I bet that you wouldn't claim that if you stopped and thought about it
;-) Given how liberally you could insert parentheses into JavaScript
source code, especially as you can re-parenthesis any existing
parenthesised expression so inserting them "wherever you can" would
become recursive, you would be unlikely to ever manage to complete the
code for your first function.
The parenthesising of (and within) expressions is not really the subject
of my quibble (and it is no more than that). I also do not bother to
memorise operator precedence in languages and instead use nested
parentheses to force (and express) my desired precedence (JavaScript's
automatic type conversion often makes that doubly desirable).

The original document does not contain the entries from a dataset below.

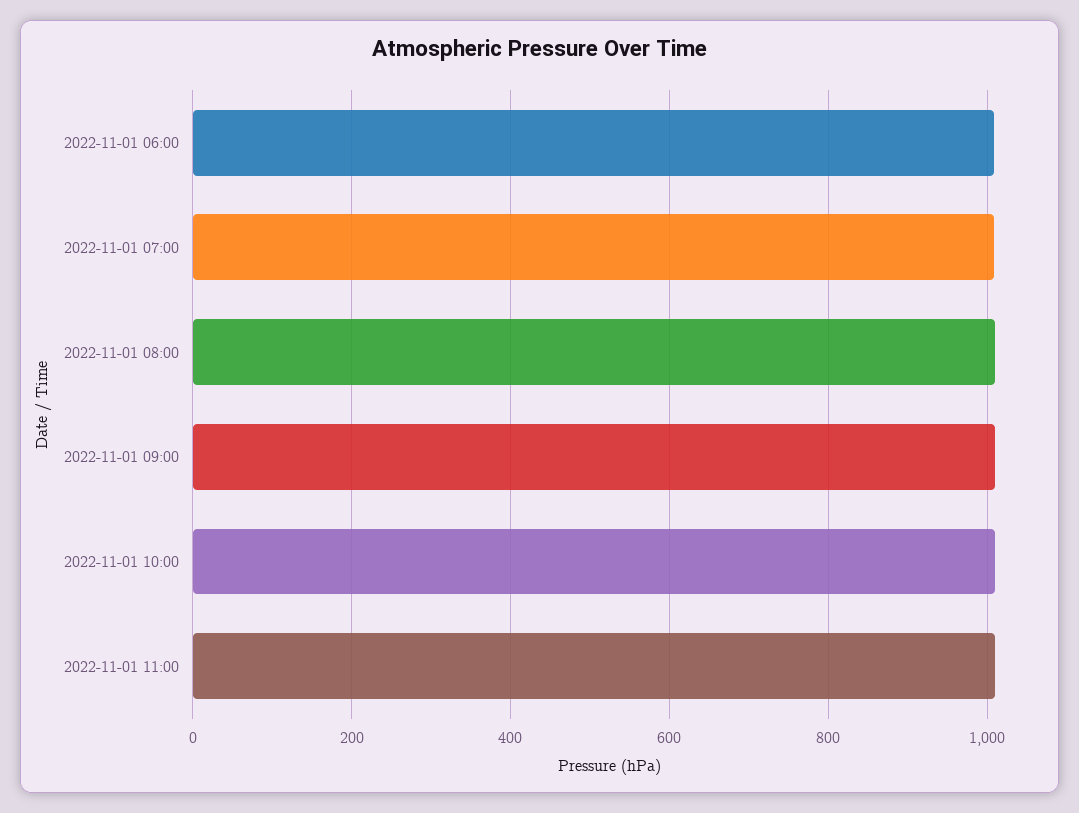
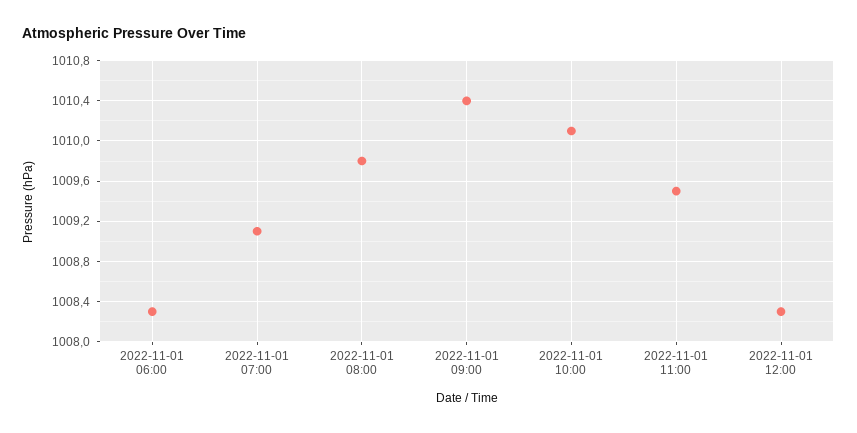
2022-11-01 12:00: none -> 1008.3

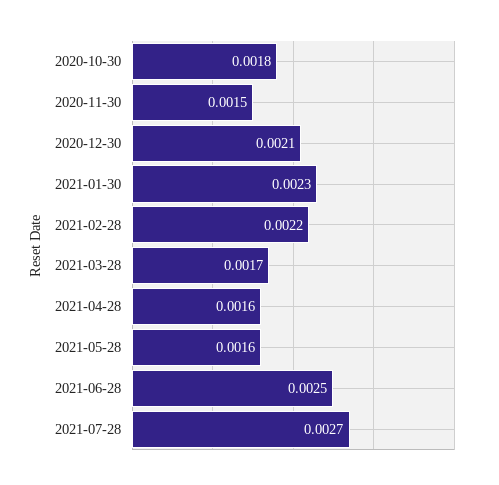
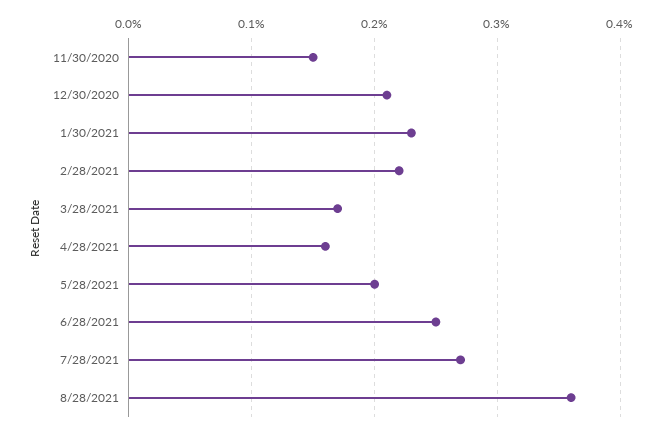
2020-10-30: 0.0018 -> none
2021-05-28: 0.0016 -> 0.002
8/28/2021: none -> 0.0036

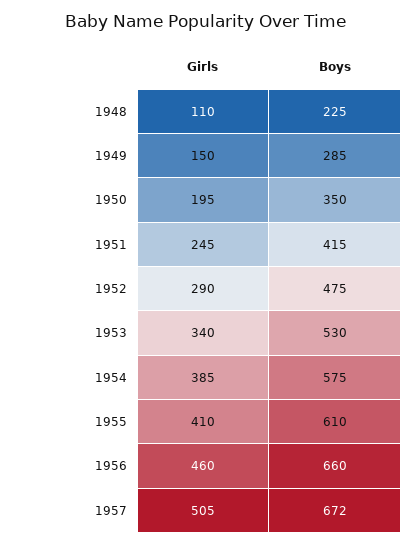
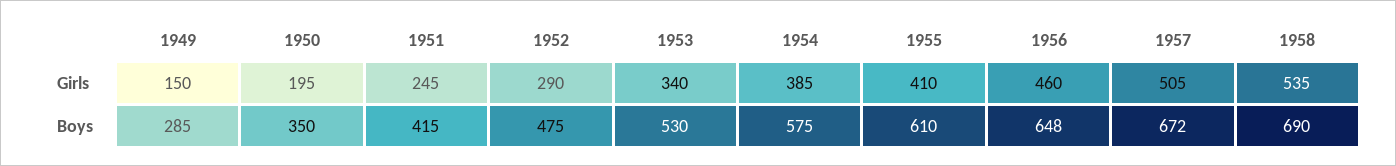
Girls, 1948: 110 -> none
Boys, 1948: 225 -> none
Boys, 1956: 660 -> 648
Girls, 1958: none -> 535
Boys, 1958: none -> 690

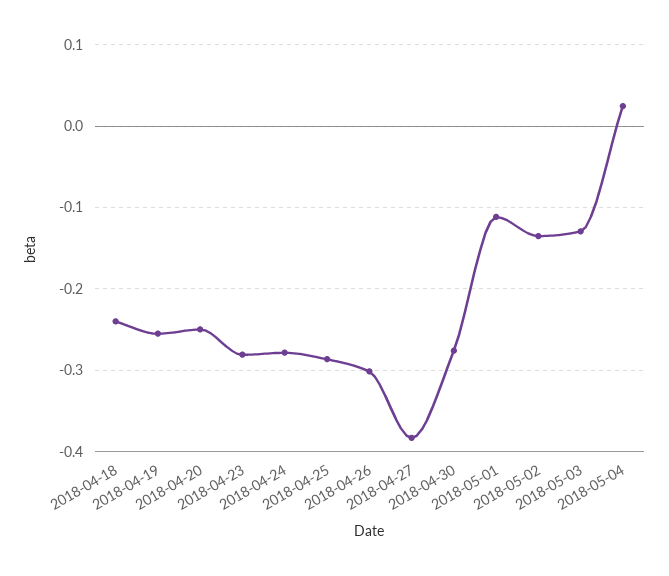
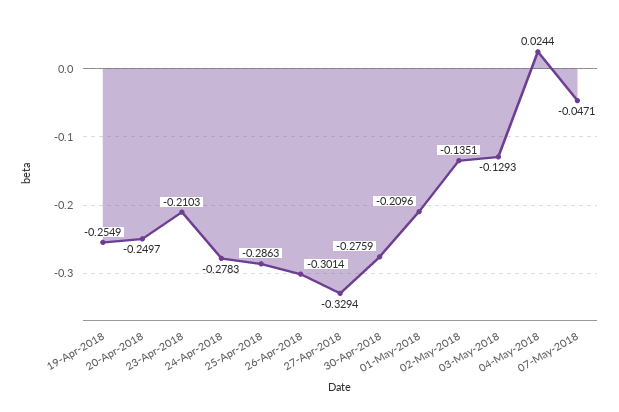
2018-04-18: -0.24 -> none
2018-04-23: -0.28 -> -0.2103
2018-04-27: -0.38 -> -0.3294
2018-05-01: -0.11 -> -0.2096
07-May-2018: none -> -0.0471

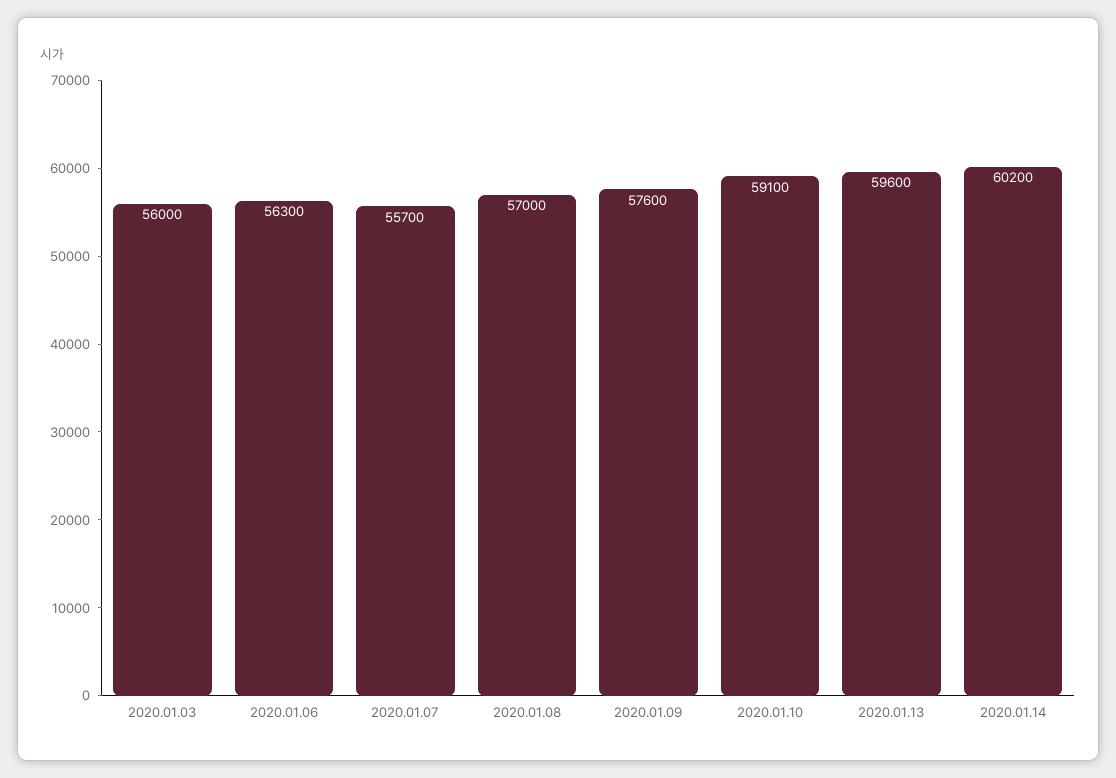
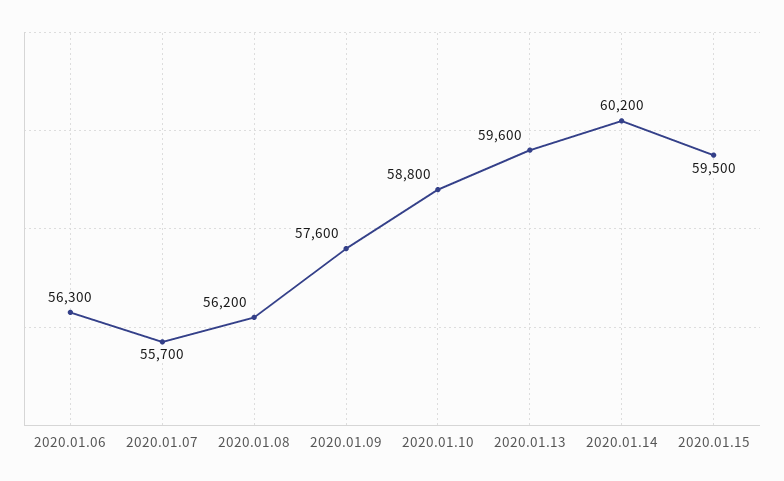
2020.01.03: 56000 -> none
2020.01.08: 57000 -> 56200
2020.01.10: 59100 -> 58800
2020.01.15: none -> 59500

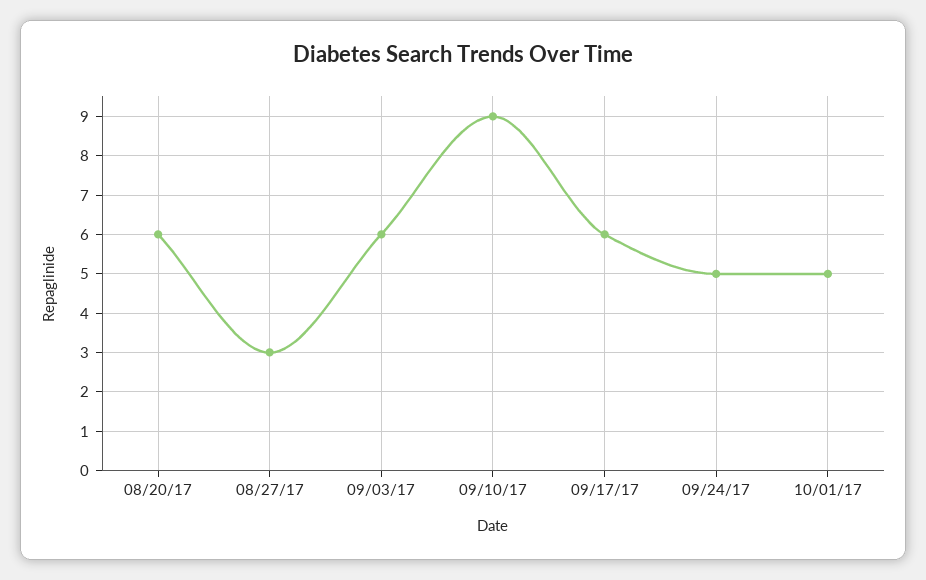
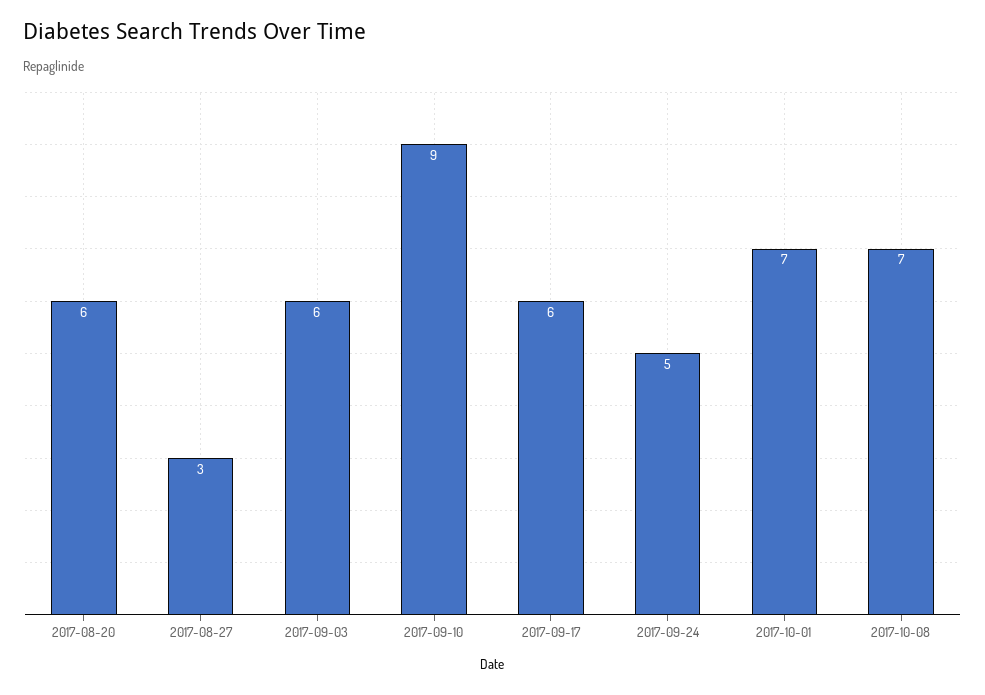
10/01/17: 5 -> 7
2017-10-08: none -> 7

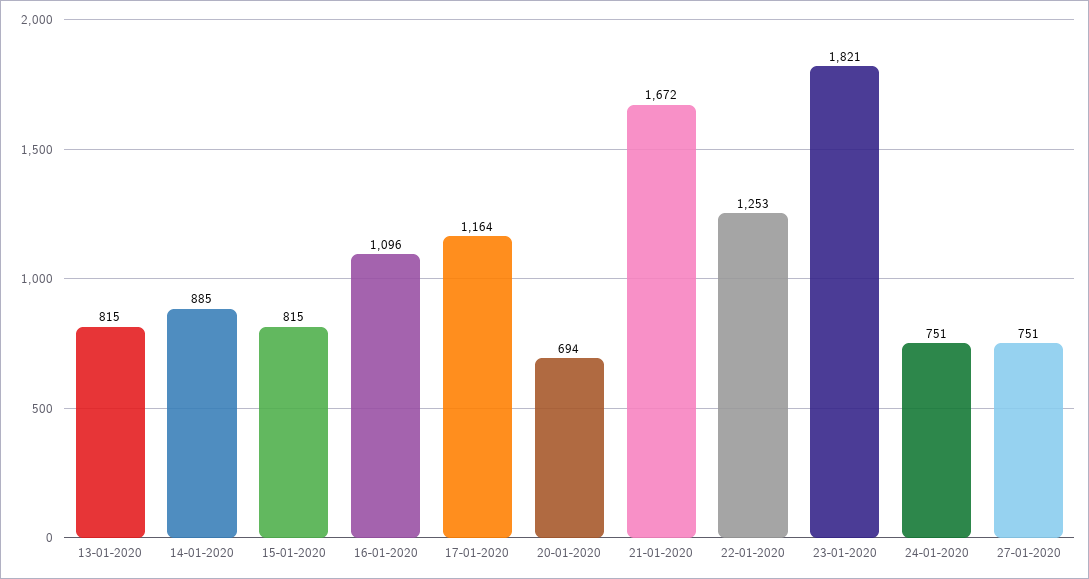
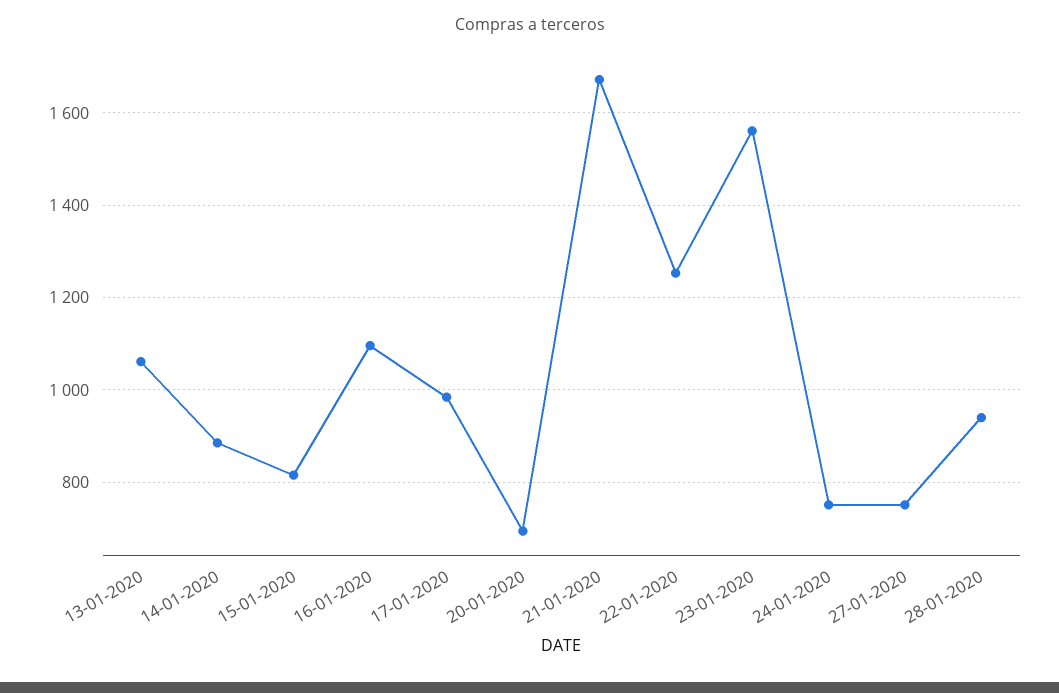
13-01-2020: 815 -> 1060
17-01-2020: 1164 -> 980
23-01-2020: 1821 -> 1560
28-01-2020: none -> 940

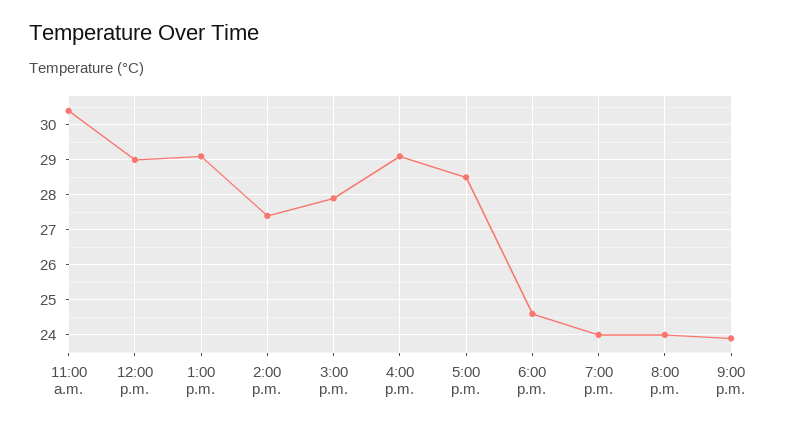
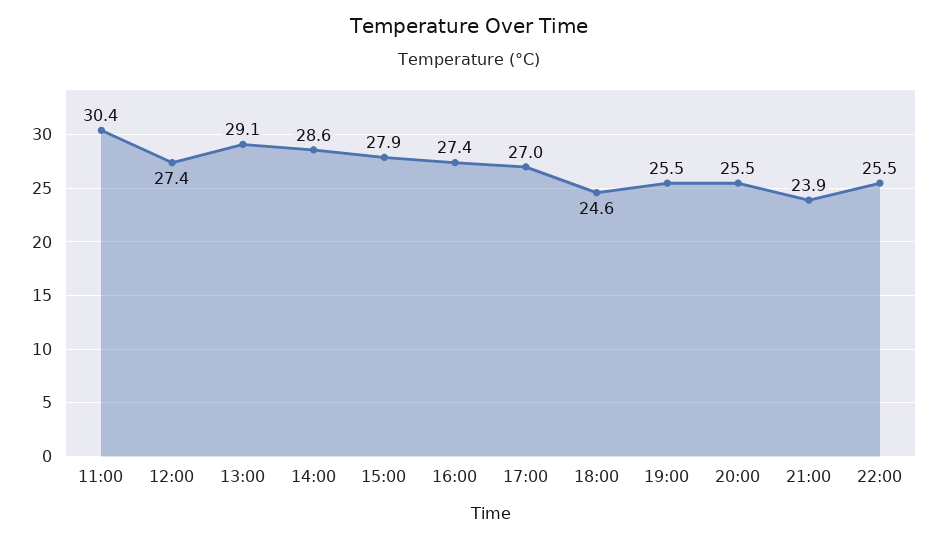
12:00 p.m.: 29 -> 27.4
2:00 p.m.: 27.5 -> 28.6
4:00 p.m.: 29 -> 27.4
5:00 p.m.: 28.5 -> 27
7:00 p.m.: 24 -> 25.5
8:00 p.m.: 24 -> 25.5
22:00: none -> 25.5

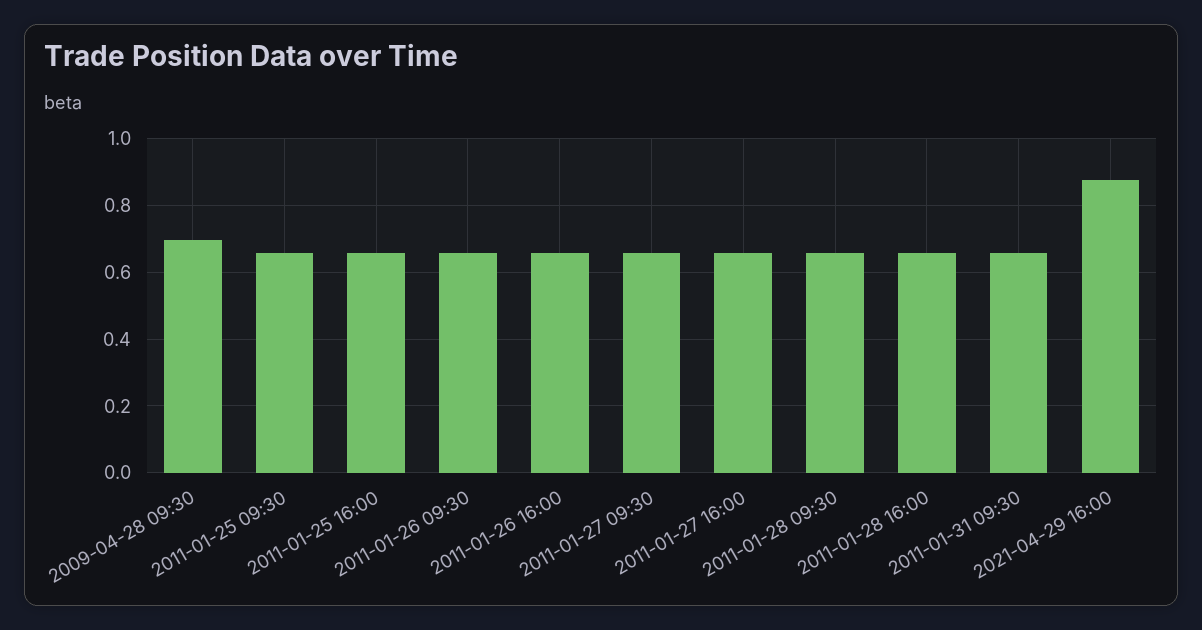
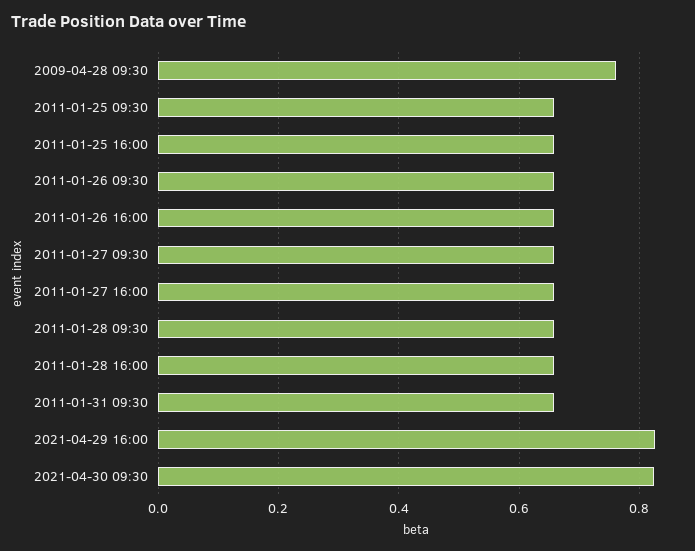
2009-04-28 09:30: 0.7 -> 0.76
2021-04-29 16:00: 0.88 -> 0.82
2021-04-30 09:30: none -> 0.82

My comments were more aimed at the expression of the distinction between
a function call, in which the tradition is that the opening parenthesis
is not separated from the identifier or property accessor for the
function reference (even though it could be), and the nature of typeof
and void as operators and return as a statement. Which might be better
expressed by separating the expression from the operator/statement with
at least one space.
I mentioned it mostly because I often encounter people talking of "the
typeof function", "the void function" and (though very rarely) "the
return function". That is a misconception that could not easily arise
from reading the language documentation (or books on the subject) and I
suspect that it arises in the minds of authors new to JavaScript as a
result of seeing code that uses typeof (etc) in a function call-like
formulation.
And so long as the resulting code executes nobody can stop you. But,
when posting in a group where some of the readers may reasonably be
expected to not be that experienced, would the cost of putting in the
odd extra space character to make code that represent function calls
distinct from code that is not a function call really be too much of an
inconvenience?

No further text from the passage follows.